WHAT YOU ARE ASKED TO DO: Repeat exactly the lines that begin at the one containing "none -> <div>1" and end at the final line of the records; include no pictures and nothing else.

RECORDS TO PROCESS:
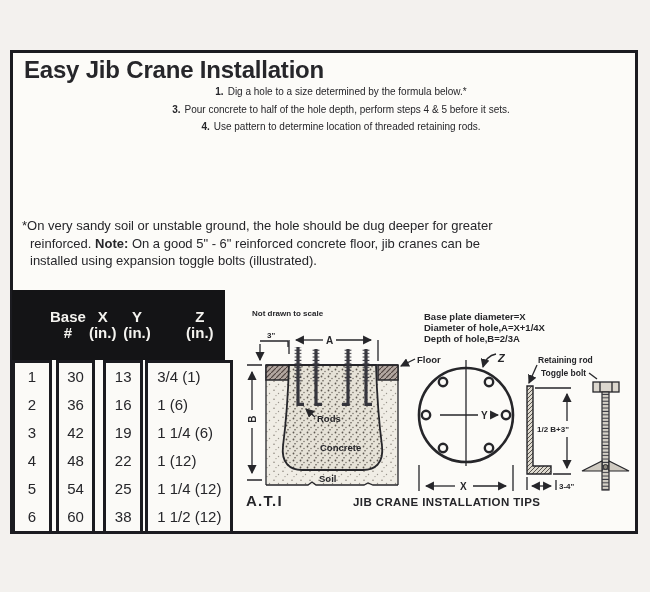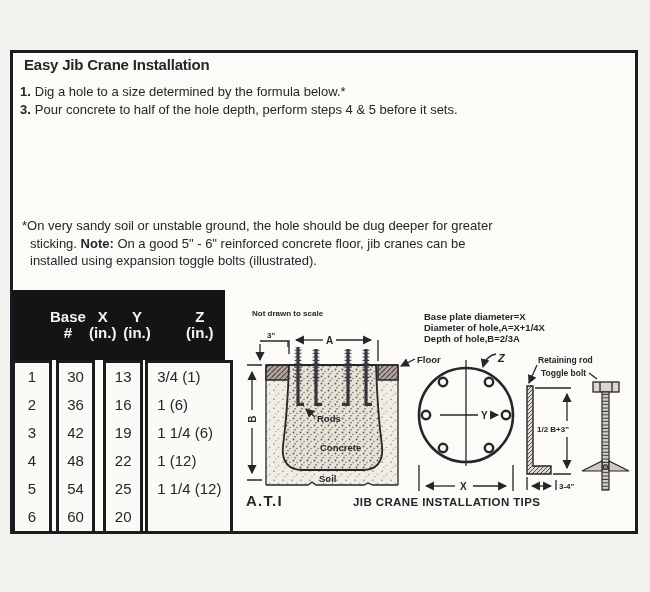"Easy Jib Crane Installation" .title { font-size: 15px -> 24px }
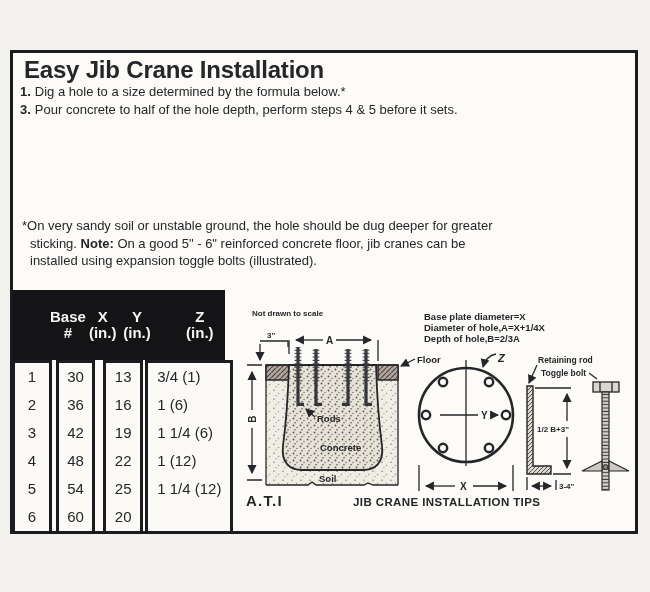"1. Dig a hole to" .steps { font-size: 13px -> 10px; left: 7px -> 24px; text-align: none -> center }
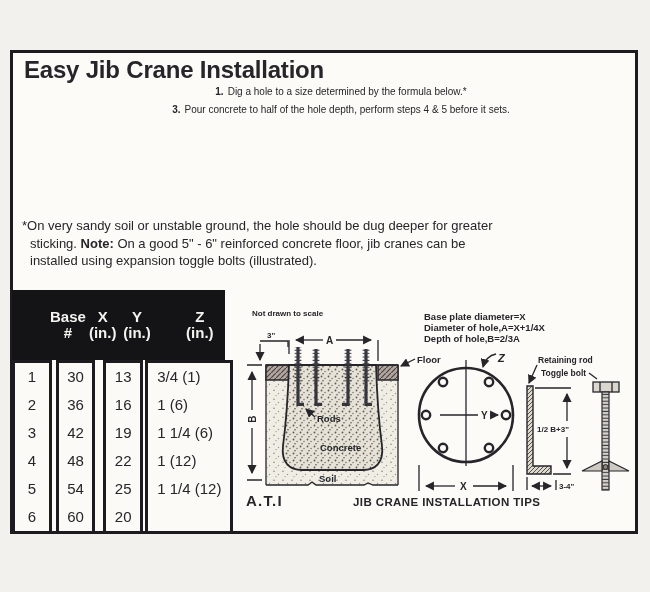"4. Use pattern to determine" div.step { html: none -> <div> <div><span>4.</span><span>Use pattern to determine location of threaded retaining rods.</span></div> <div></div> </div> }
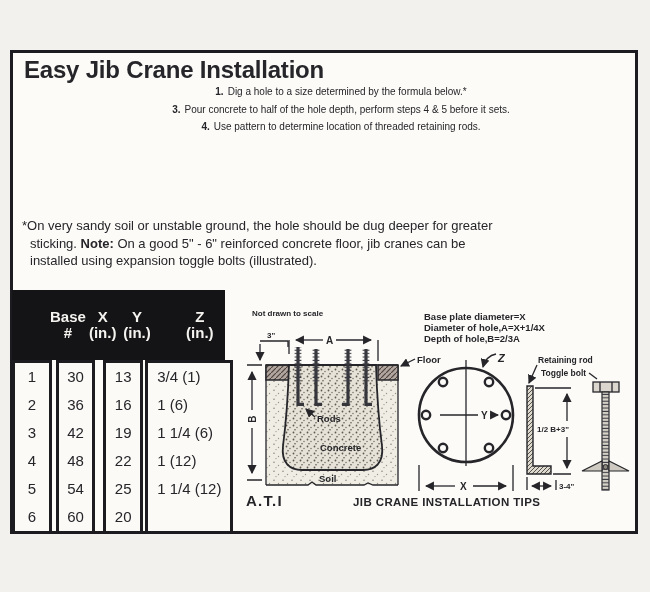"sticking." span { text: sticking -> reinforced }
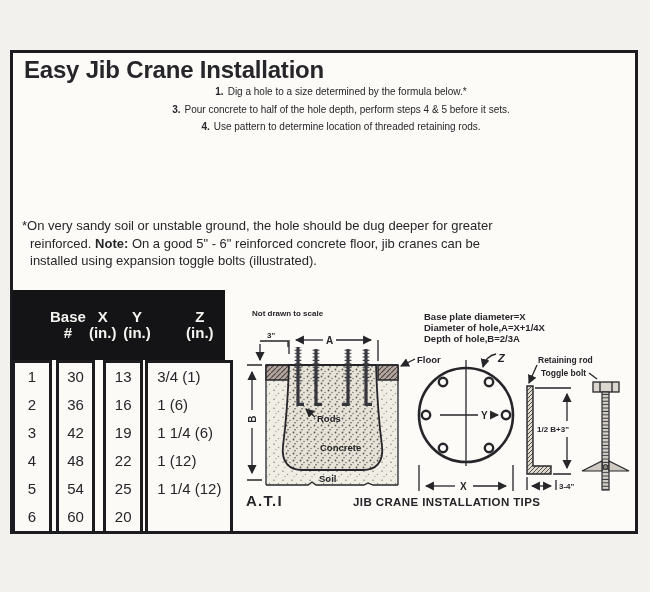"20" div.tcell { text: 20 -> 38 }
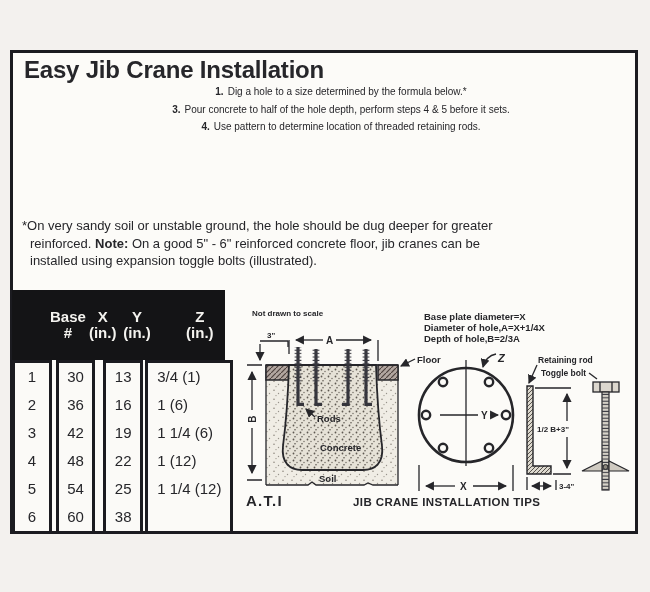"1 1/2 (12)" div.tcell { html: none -> <div>1 1/2 (12)</div> }
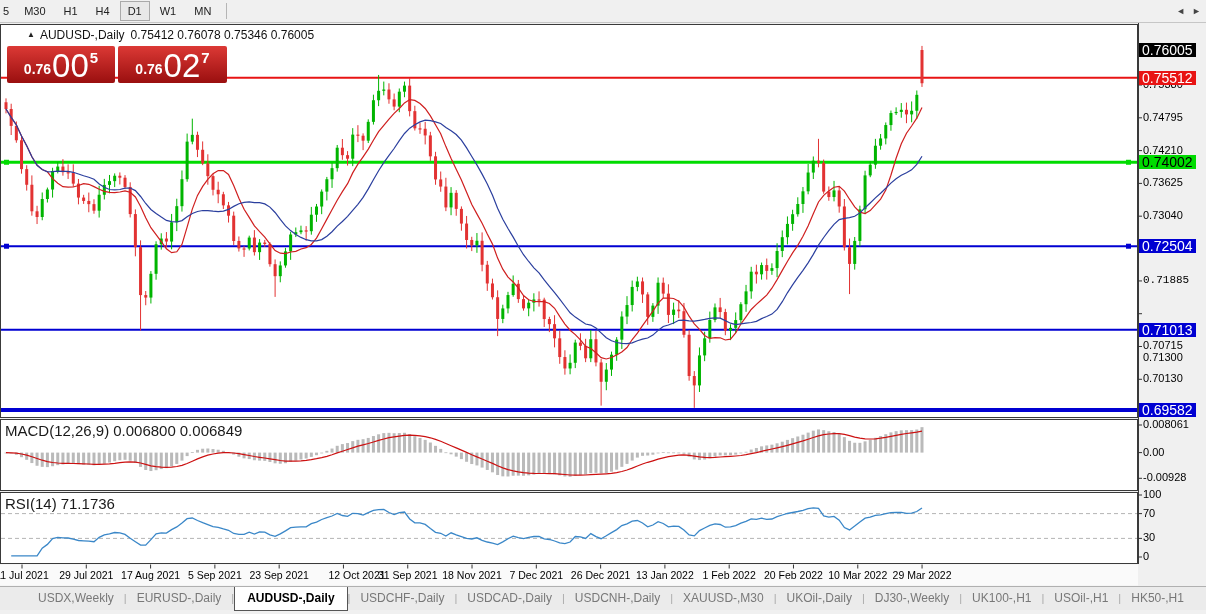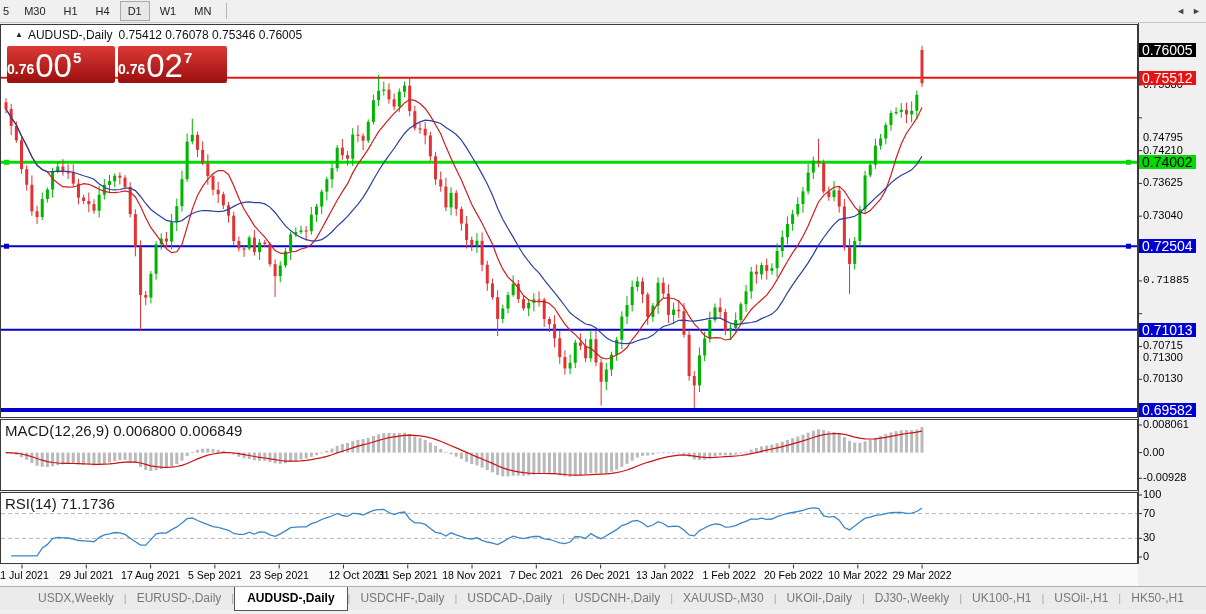"▲ AUDUSD-,Daily 0.75412 0.76078 0.75346" .chart-title { left: 15px -> 27px }
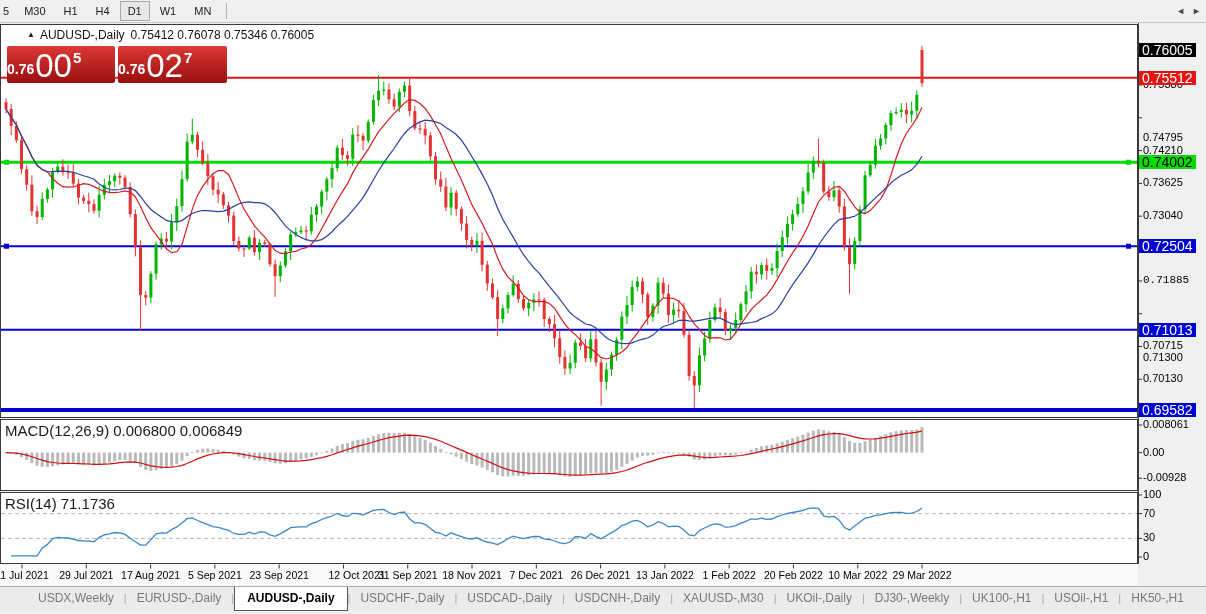"0.76" .price-box { justify-content: none -> center }
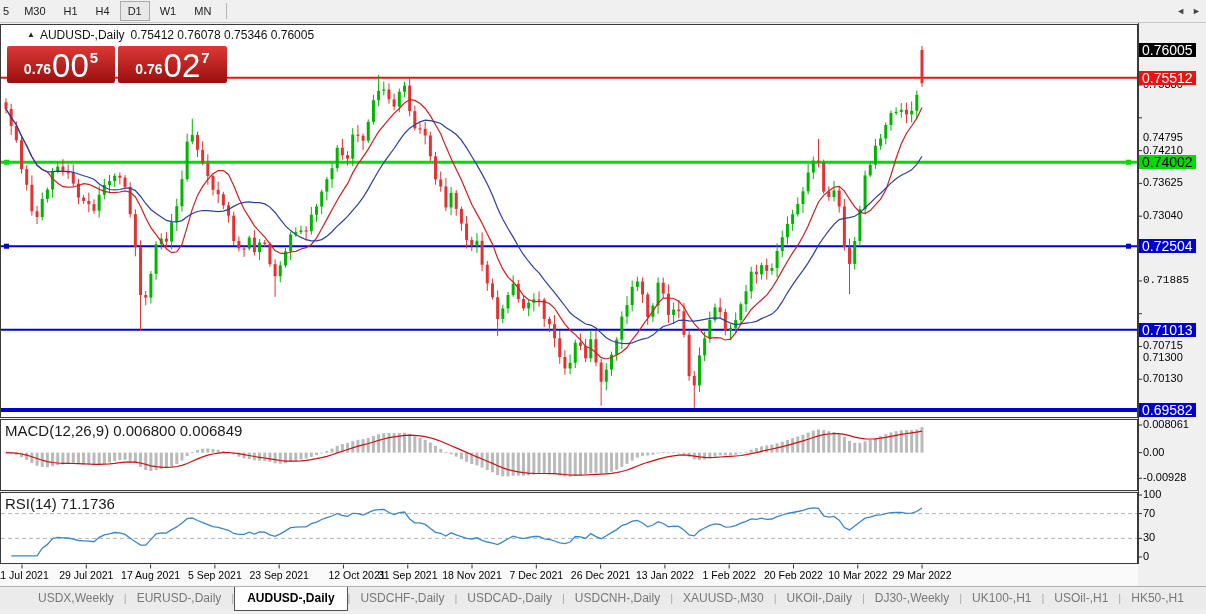"0.74795" div.pa-label { margin-top: 20px -> none }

ANSWER SPACE:
"1 1/2 (12)" div.tcell { html: none -> <div>1 1/2 (12)</div> }
"▲ AUDUSD-,Daily 0.75412 0.76078 0.75346" .chart-title { left: 15px -> 27px }
"0.76" .price-box { justify-content: none -> center }
"0.74795" div.pa-label { margin-top: 20px -> none }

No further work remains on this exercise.